Biogen's Japan partner calls for action on Alzheimer's
The head of Biogen's Japanese development partner Eisa has urged the creation of a framework for testing and treating Alzheimer's, which he described as a "secret pandemic."
Children’s care triggers bumper returns for private equity owners
The UK Local Government Association’s Children and Young People Board has warned that children’s care providers are paying bumper returns to private equity investors amid care funding shortages.
LEISURE & HOSPITALITY
Shareholder's protest at Whitbread pay report
Investors in Premier Inn parent company Whitbread have protested against the company’s pay report, with 35.8% of votes rejecting it. This came after the firm awarded £1.5m of performance payouts despite having posted a £1bn loss, claiming £250m of taxpayer support, making 1,500 staff redundant and cutting the dividend to zero. Chief executive Alison Brittain is in line for a £729,000 annual bonus, while finance chief Nicholas Cadbury could pick up £492,000. The vote had drawn a red top warning from the Investment Association.

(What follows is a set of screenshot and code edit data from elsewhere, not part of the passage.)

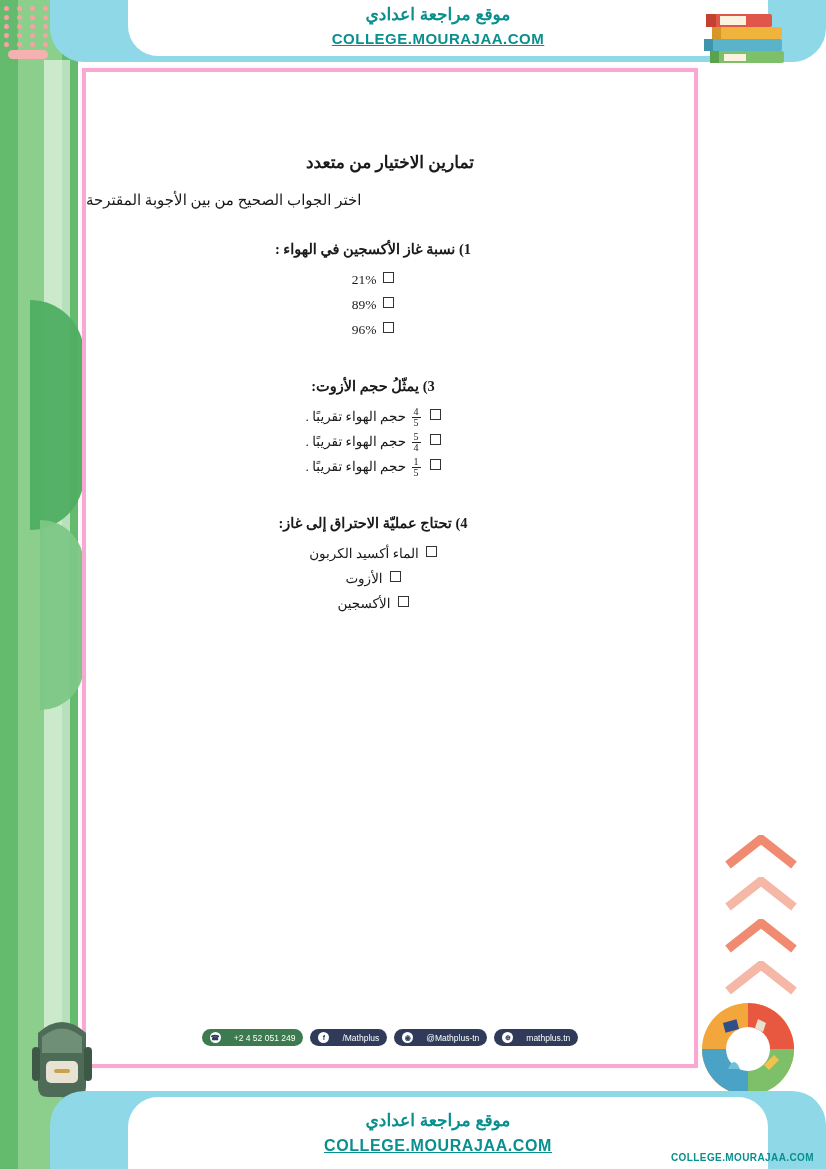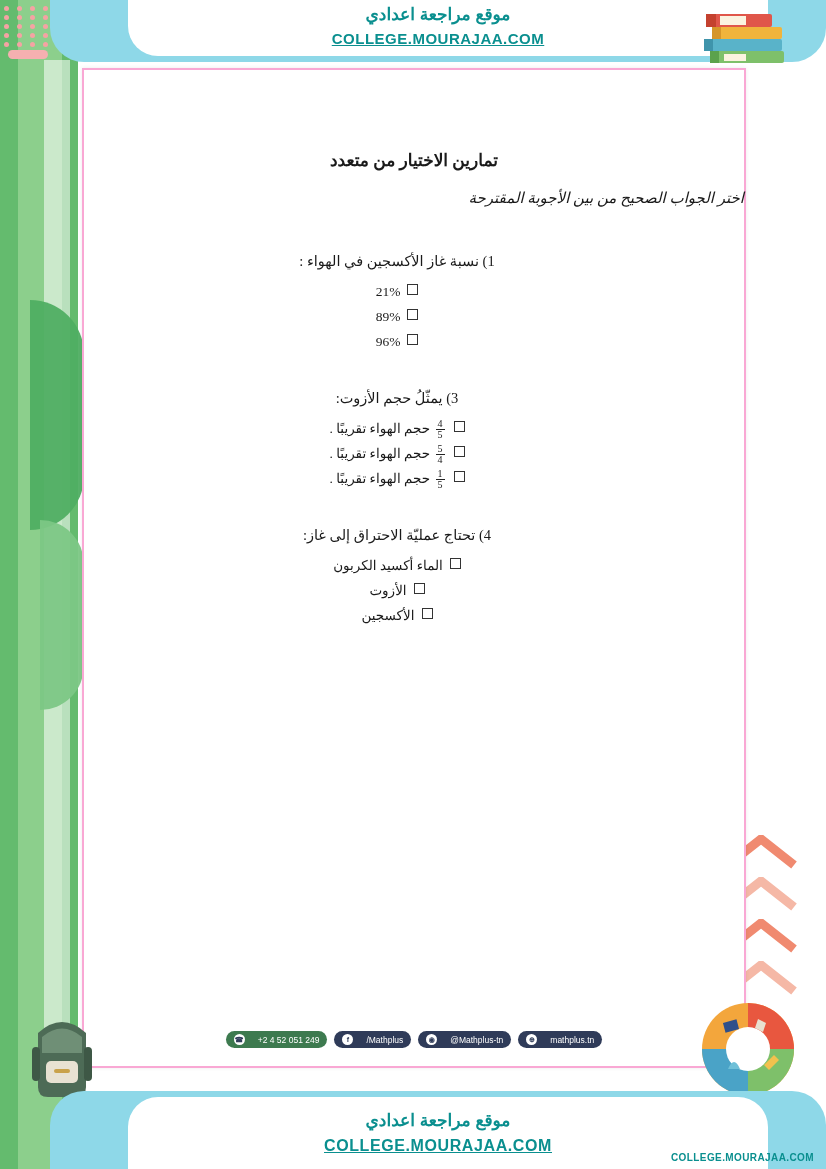--- a/index.html
+++ b/index.html
@@ -223,59 +223,58 @@
     bottom: 70px;
     width: 100px;
     height: 100px;
   }
 
   
   .sheet {
     position: absolute;
     left: 82px;
     top: 68px;
-    width: 664px;
+    width: 616px;
     height: 1000px;
     background: #ffffff;
-    border: 2px solid #f9a8d4;
+    border: 4px solid #f9a8d4;
     box-shadow: 0 0 4px rgba(0,0,0,.08);
     box-sizing: border-box;
   }
 
   .doc {
     position: absolute;
     left: 0; right: 0;
     top: 80px;
     direction: rtl;
     font-family: "Liberation Serif", serif;
     color: #1a1a1a;
   }
   .doc-title {
     text-align: center;
     font-size: 17px;
     font-weight: bold;
     margin-bottom: 18px;
   }
   .doc-subtitle {
-    text-align: right;
+    text-align: left;
     font-size: 15px;
-    margin-bottom: 46px;
-    font-style: italic;
   }
 
   .q-block {
     margin: 0 0 36px 0;
     padding: 0 34px 0 0;
   }
   .q-title {
     text-align: center;
     font-size: 14.5px;
-    font-weight: normal;
+    font-weight: bold;
     margin-bottom: 9px;
     direction: rtl;
+    margin-top: 32px;
   }
   .opt-list {
     list-style: none;
     margin: 0;
     padding: 0;
   }
   .opt {
     display: block;
     text-align: center;
     font-size: 13.5px;

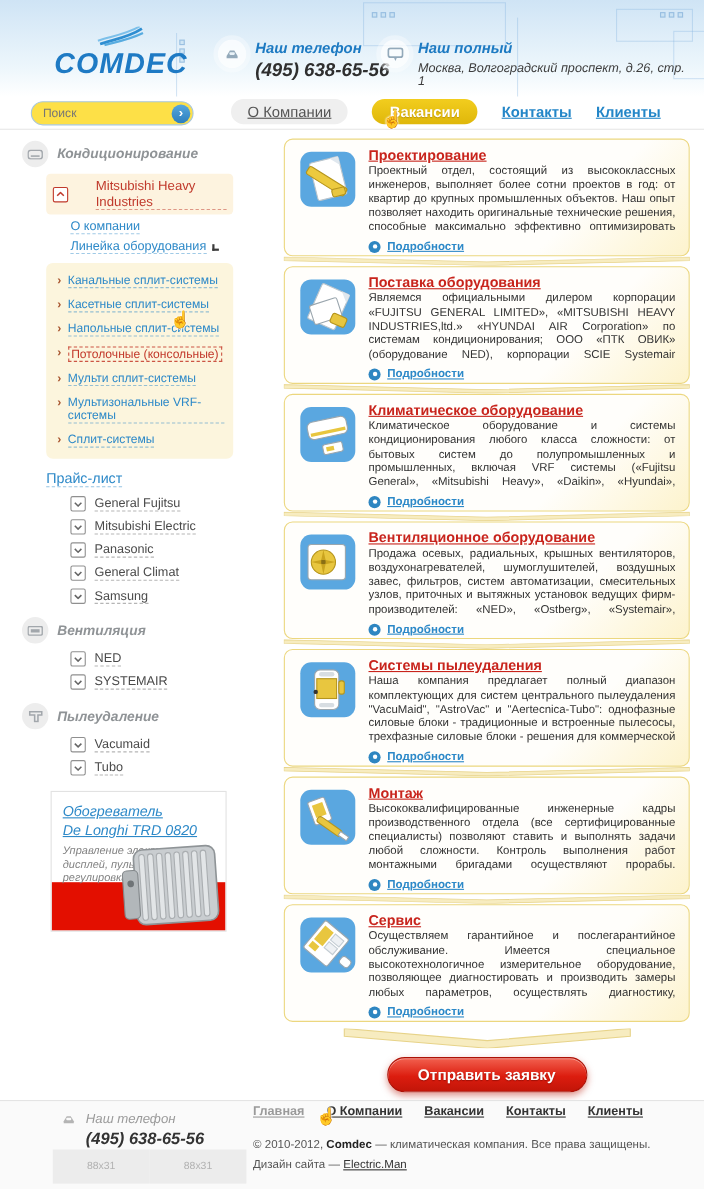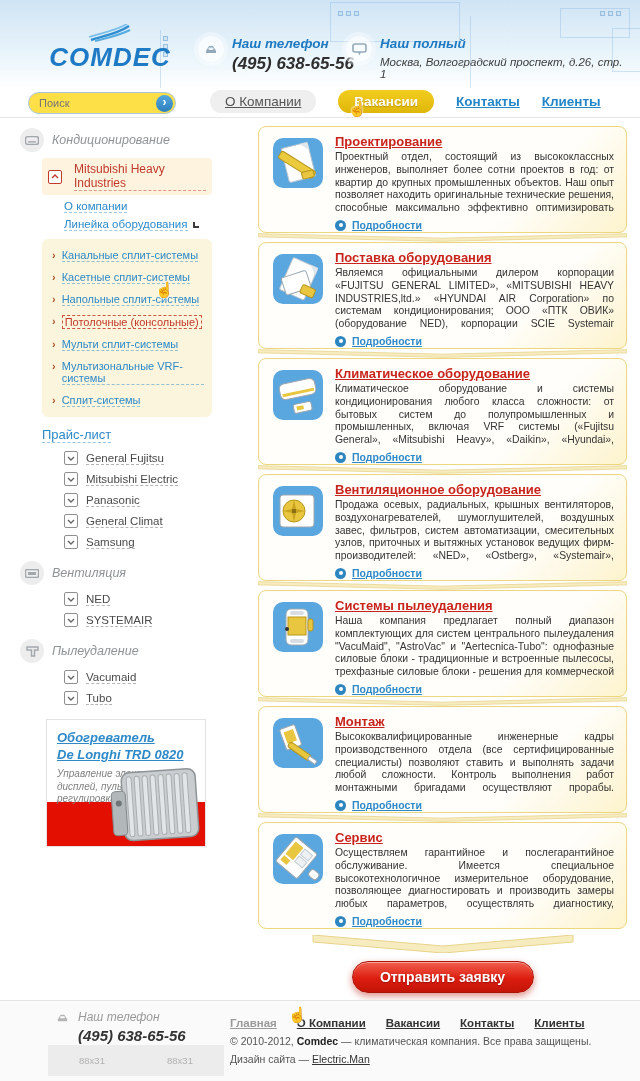--- a/index.html
+++ b/index.html
@@ -48,22 +48,22 @@
             text-shadow:0 0 2px #fff, 0 0 2px #fff; }
 
   
   .content { position:absolute; top:118px; left:0; width:640px; height:882px; }
 
   
   aside { position:absolute; left:20px; top:6px; width:192px; }
   .sec-head { display:flex; align-items:center; gap:8px; margin:4px 0 6px 0; }
   .sec-ico { width:24px; height:24px; border-radius:50%; background:#ededed; flex:none;
              display:flex; align-items:center; justify-content:center; }
-  .sec-title { font-size:12.5px; font-weight:normal; font-style:italic; color:#8f9396; }
-  .mhi-row { display:flex; align-items:center; gap:12px; background:#fdf3df; border-radius:4px;
+  .sec-title { font-size:12.5px; font-weight:bold; font-style:italic; color:#8f9396; }
+  .mhi-row { display:flex; align-items:center; gap:25px; background:#fdf3df; border-radius:4px;
              padding:4px 6px; margin-left:22px; }
   .sq-btn { width:14px; height:14px; border:1px solid #c0392b; border-radius:2px; background:#fff;
             display:flex; align-items:center; justify-content:center; cursor:pointer; flex:none; }
   .sq-btn.gray { border-color:#8f8f8f; }
   .mhi-label { color:#c0392b; font-size:12px; border-bottom:1px dashed rgba(192,57,43,.5);
                text-decoration:none; cursor:pointer; }
   .side-link { display:block; margin:5px 0 0 44px; color:#2d89c8; font-size:11.5px;
                text-decoration:none; border-bottom:1px dashed rgba(45,137,200,.45); width:max-content; cursor:pointer; }
   .corner-mark { display:inline-block; width:6px; height:6px; border-left:2px solid #3c3c3c;
                  border-bottom:2px solid #3c3c3c; margin-left:5px; }
@@ -77,21 +77,21 @@
   .price { display:block; margin:10px 0 8px 22px; color:#2d89c8; font-size:13px; text-decoration:none;
            border-bottom:1px dashed rgba(45,137,200,.5); width:max-content; cursor:pointer; }
   .brand-row { display:flex; align-items:center; gap:8px; margin:7px 0 0 44px; }
   .brand-row a { color:#4a4a4a; font-size:11.5px; text-decoration:none;
                  border-bottom:1px dashed rgba(90,90,90,.45); cursor:pointer; }
   .sec-head.later { margin-top:12px; }
 
   .ad { position:relative; margin:14px 0 0 26px; width:160px; height:128px; background:#fff;
         border:1px solid #e2e2e2; overflow:hidden; }
   .ad-body { position:relative; z-index:2; padding:9px 10px 0 10px; }
-  .ad-title { display:block; color:#2d89c8; font-size:13px; font-weight:bold; font-style:italic;
+  .ad-title { display:block; color:#2d89c8; font-size:13px; font-weight:normal; font-style:italic;
               text-decoration:underline; cursor:pointer; line-height:17px; }
   .ad-desc { margin-top:5px; font-size:10px; font-style:italic; color:#818181; line-height:12.5px; }
   .ad-red { position:absolute; left:0; right:0; bottom:0; height:44px; background:#e30f00; }
   .ad-heater { position:absolute; right:2px; bottom:1px; z-index:3; }
 
   
   main { position:absolute; left:225px; top:8px; width:402px;padding-left:33px; }
   .card { position:relative; height:107px; background:linear-gradient(135deg,#fffefb 70%,#fdf3cd 100%);
           border:1px solid #ecd77f; border-radius:8px; padding:5px 12px 5px 76px; overflow:hidden; }
   .card-ico { position:absolute; left:13px; top:10px; }
@@ -116,21 +116,21 @@
   
   footer { position:absolute; top:1000px; left:0; width:640px; height:81px; background:#fafafa;
            border-top:1px solid #e4e4e4; }
   .f-phone-row { position:absolute; left:55px; top:9px; display:flex; align-items:center; gap:8px; }
   .f-label { font-size:12px; font-style:italic; color:#9a9a9a; }
   .f-number { position:absolute; left:78px; top:26px; font-size:15px; font-weight:bold;
               font-style:italic; color:#333; }
   .f-banners { position:absolute; left:48px; top:44px; display:flex; }
   .f-banner { width:88px; height:31px; background:#ececec; color:#b2b2b2; font-size:9.5px;
               display:flex; align-items:center; justify-content:center; }
-  .f-links { position:absolute; left:230px; top:16px; display:flex; gap:20px; }
+  .f-links { position:absolute; left:230px; top:4px; display:flex; gap:20px; }
   .f-links a { font-size:11.5px; font-weight:bold; color:#333; text-decoration:underline; cursor:pointer; white-space:nowrap; }
   .f-links a.muted { color:#9a9a9a; }
   .f-copy { position:absolute; left:230px; top:34px; font-size:10.5px; color:#555; }
   .f-copy b { color:#222; }
   .f-design { position:absolute; left:230px; top:52px; font-size:10.5px; color:#555; }
   .f-design a { color:#333; text-decoration:underline; cursor:pointer; }
 </style>
 </head>
 <body>
 

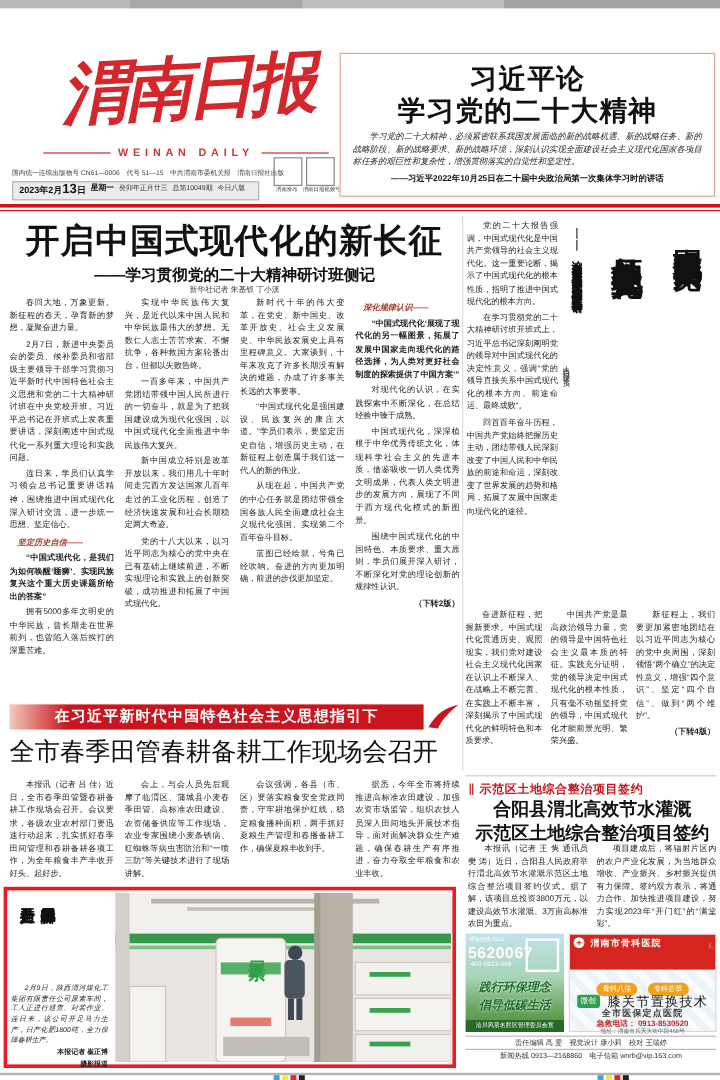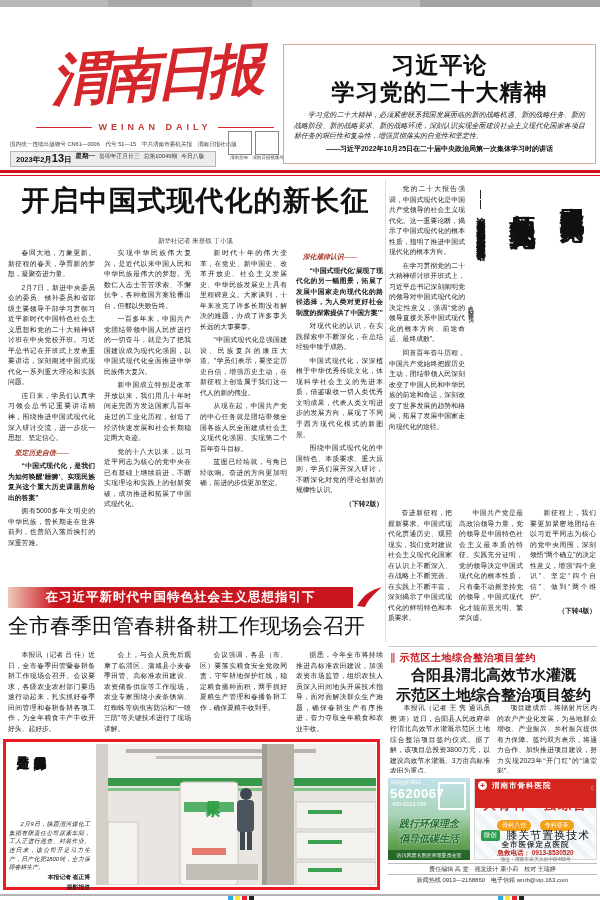--- a/index.html
+++ b/index.html
@@ -137,20 +137,21 @@
     <div class="t">习近平论</div>
     <div class="t">学习党的二十大精神</div>
     <div class="b">学习党的二十大精神，必须紧密联系我国发展面临的新的战略机遇、新的战略任务、新的战略阶段、新的战略要求、新的战略环境，深刻认识实现全面建设社会主义现代化国家各项目标任务的艰巨性和复杂性，增强贯彻落实的自觉性和坚定性。</div>
     <div class="a">——习近平2022年10月25日在二十届中央政治局第一次集体学习时的讲话</div>
   </div>
 
   <div class="abs redrule1"></div>
   <div class="abs redrule2"></div>
 
   <div class="abs mainhead">开启中国式现代化的新长征</div>
+  <div class="abs mainsub">——学习贯彻党的二十大精神研讨班侧记</div>
   <div class="abs mainby">新华社记者 朱基钗 丁小溪</div>
   <div class="abs colbody" style="left:8px;top:248px;width:87px;height:335px;">
       <p>春回大地，万象更新。新征程的春天，孕育新的梦想，凝聚奋进力量。</p>
       <p>2月7日，新进中央委员会的委员、候补委员和省部级主要领导干部学习贯彻习近平新时代中国特色社会主义思想和党的二十大精神研讨班在中央党校开班。习近平总书记在开班式上发表重要讲话，深刻阐述中国式现代化一系列重大理论和实践问题。</p>
       <p>连日来，学员们认真学习领会总书记重要讲话精神，围绕推进中国式现代化深入研讨交流，进一步统一思想、坚定信心。</p>
       <p class="sub">坚定历史自信——</p>
       <p class="quote">“中国式现代化，是我们为如何唤醒‘睡狮’、实现民族复兴这个重大历史课题所给出的答案”</p>
       <p>拥有5000多年文明史的中华民族，曾长期走在世界前列，也曾陷入落后挨打的深重苦难。</p>
     </div>
   <div class="abs colbody" style="left:104px;top:248px;width:87px;height:335px;">
@@ -280,21 +281,20 @@
       <div>践行环保理念</div>
       <div>倡导低碳生活</div>
     </div>
     <div class="strip">洽川风景名胜区管理委员会宣</div>
   </div>
 
   <div class="abs hosp">
     <div class="bar">渭南市骨科医院</div>
     <div class="logo">+</div>
     <div class="advert vtext">广告</div>
-    <div class="big">大骨科　强综合</div>
     <div class="badges">
       <span>骨科八佳</span>
       <span>专科荟萃</span>
     </div>
     <div class="tech">
       <span class="tag">微创</span>
       <span class="tx">膝关节置换技术</span>
     </div>
     <div class="note">全市医保定点医院</div>
     <div class="phone">急救电话： 0913-8530520</div>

Starmer: Economic model left UK ‘exposed to pandemic’
Labour leader Keir Starmer has criticised the Government’s plans for the economic recovery, saying the Conservatives “want to go back to the economic model that weakened Britain's foundation and left us exposed to the pandemic”. Speaking at the British Chambers of Commerce’s annual conference, he called for a “new partnership between an active state and enterprising business”. He added that Labour wants to work with businesses to "deliver the fundamental change we need," pointing to a need for investment in skills and more support for business start-ups.
£1bn of furlough money paid back
Businesses have paid back more than £1bn in previously claimed furlough payments to the Government. Figures show that £709m of money claimed through the Coronavirus Job Retention Scheme has been repaid to HM Revenue and Customs, while £319m has been paid back to HMRC after accounting errors led to some companies claiming too much. Between its launch in April 2020 until mid-May 2021, the furlough scheme, which will run until September, has seen £64bn handed to firms to subsidise workers’ wages. HMRC has not yet disclosed how much of the job retention scheme had been misused or stolen through fraud, saying an assessment of this would be included in its 2020/21 annual report.